Further investigations were conducted, including comprehensive analysis of blood and urine Bence Jones protein, blood and urine immunofixation electrophoresis, serum free light chain measurement, vascular endothelial growth factor (VEGF) assessment, immunoglobulin panel testing, connective tissue-related antibody screening, and bone marrow biopsy. All results were negative. Cardiac MRI showed minimal myocardial fibrosis in the left ventricular lateral wall, with no significant thickening. Electromyography confirmed active peripheral neuropathy in the limbs. Notably, histopathological evaluation of the bone marrow biopsy confirmed the presence of amyloid deposition, as indicated by Congo red staining exhibiting apple-green birefringence under polarized light within the medial aspect of the Haversian canals of the bone (Figures 3A, B). Likewise, histopathology of ileal biopsies confirmed amyloid deposition via positive Congo red staining and apple-green birefringence under polarized light (Figures 3C–E). Following multidisciplinary review, the diagnosis of systemic amyloidosis was confirmed. Although bone marrow smear analysis showed a slight increase in plasma cell proportion (8%), bone marrow biopsy revealed no significant abnormal plasma cell proliferation. Furthermore, bone marrow biopsy demonstrated weak positivity for both κ and λ light chains without obvious proportional imbalance, lacking the typical features of monoclonal plasma cells. Since no evidence of plasma cell clonality or κ/λ light chain proportional abnormalities was identified in blood/urine Bence Jones protein, blood/urine immunofixation electrophoresis, serum free light chain measurement, bone marrow biopsy, or bone marrow immunohistochemistry, AL amyloidosis was excluded, and the slight elevation of plasma cells in the bone marrow smear was deemed reactive. Accordingly, bone marrow FISH testing was not performed. ATTR amyloidosis was also deemed unlikely due to disease duration over 2 months and limited cardiac involvement. The patient was ultimately diagnosed with AA amyloidosis affecting multiple organs, including the small intestine, kidneys, liver, nerves, skin, thyroid, and possibly the heart. However, no etiological factors such as chronic infection, autoimmune disease, obesity, or tuberculosis were found. Therefore, idiopathic AA amyloidosis was considered.

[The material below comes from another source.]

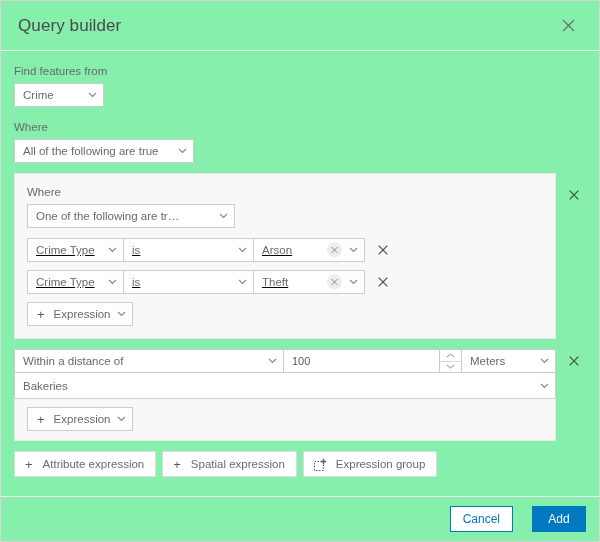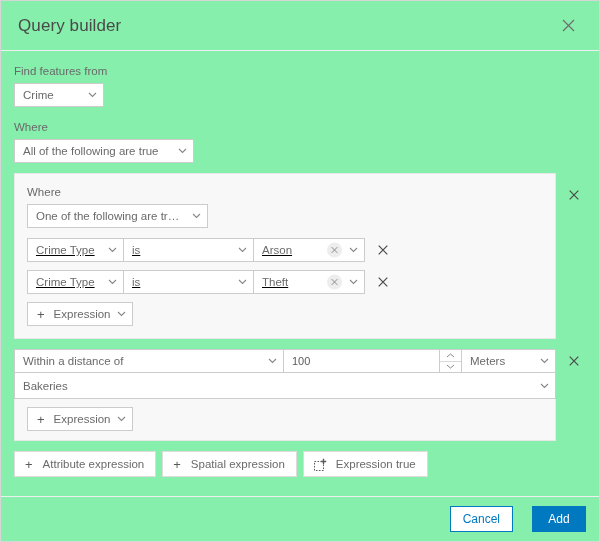"One of the following are" .sel-group-where { width: 181px -> 208px }
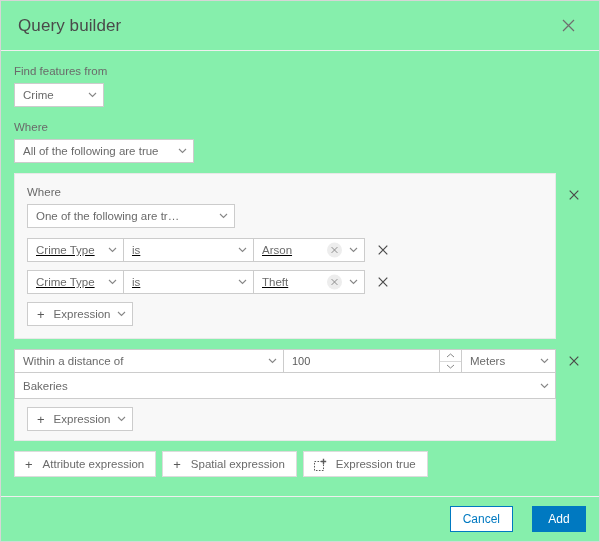"Expression true" span { text: true -> group }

During hospitalization, the patient received anti-infective therapy with cefoperazone and ornidazole, along with albumin supplementation, intestinal flora modulation, fluid replacement, and symptomatic supportive care. These therapeutic measures resulted in a significant reduction in abdominal pain. On 14 January 2025, following the administration of a 300 mg intravenous infusion of infliximab (IFX) for inflammatory control, the patient was discharged. After discharge, the patient remained asymptomatic with no abdominal pain or diarrhea. On 28 January 2025, the patient received the second cycle of IFX.

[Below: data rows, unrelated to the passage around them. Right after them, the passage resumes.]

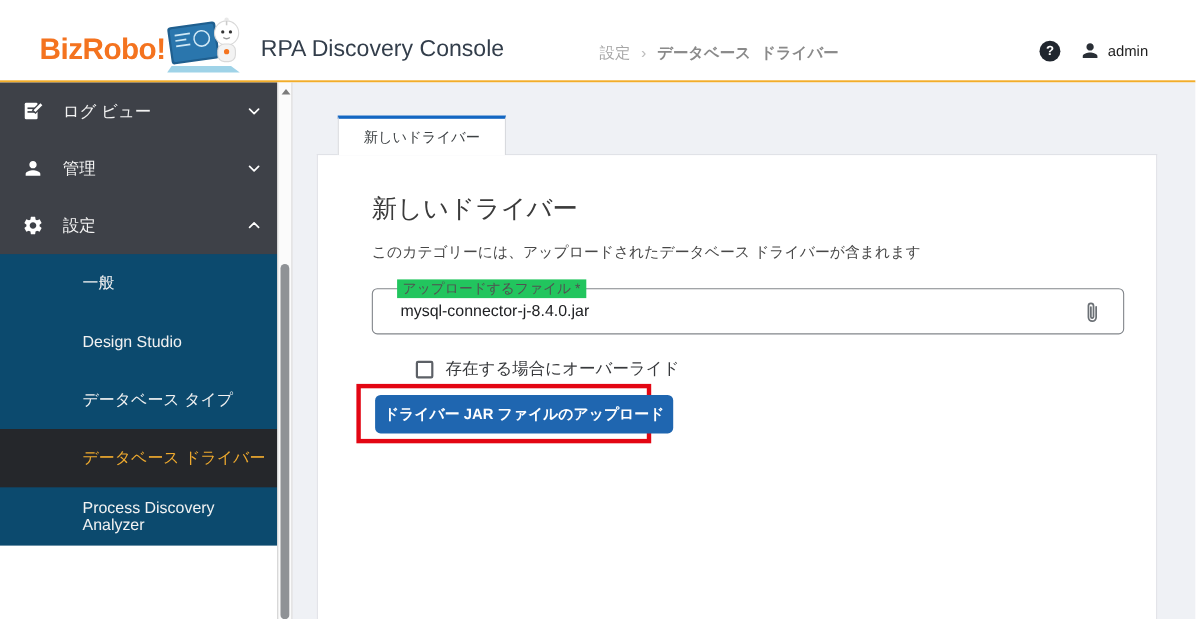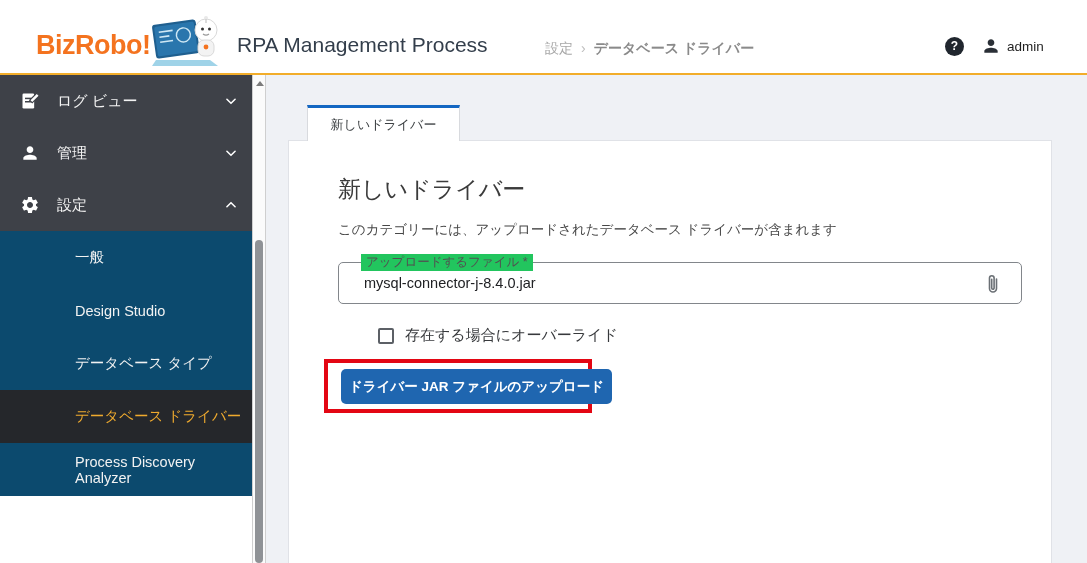"RPA Management Process" span.app-title { text: Management Process -> Discovery Console }
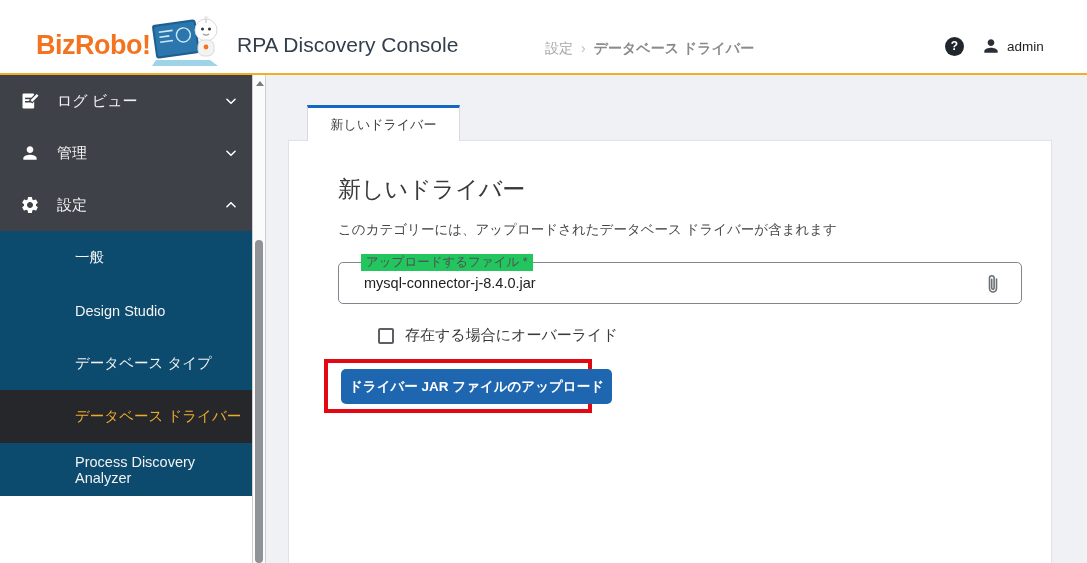"設定 › データベース ドライバー" .breadcrumb { font-family: none -> Liberation Mono, monospace }
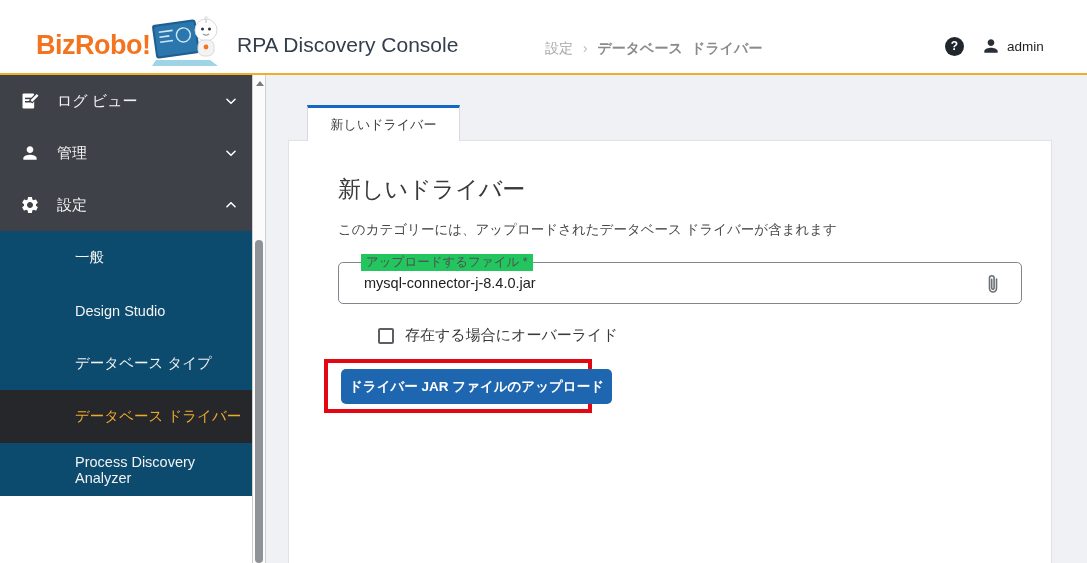"ドライバー JAR ファイルのアップロード" .red-annotation { top: 218px -> 208px }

This case indicates that AA amyloidosis can have an insidious onset and an unknown cause. Clinicians need to be more vigilant about multi-system involvement. Early tissue biopsy (such as small intestinal mucosa and bone marrow) combined with Congo red staining is the key to diagnosis. In the future, further exploration of the long-term efficacy of biologics and the molecular mechanisms of AA amyloidosis of unknown etiology is required.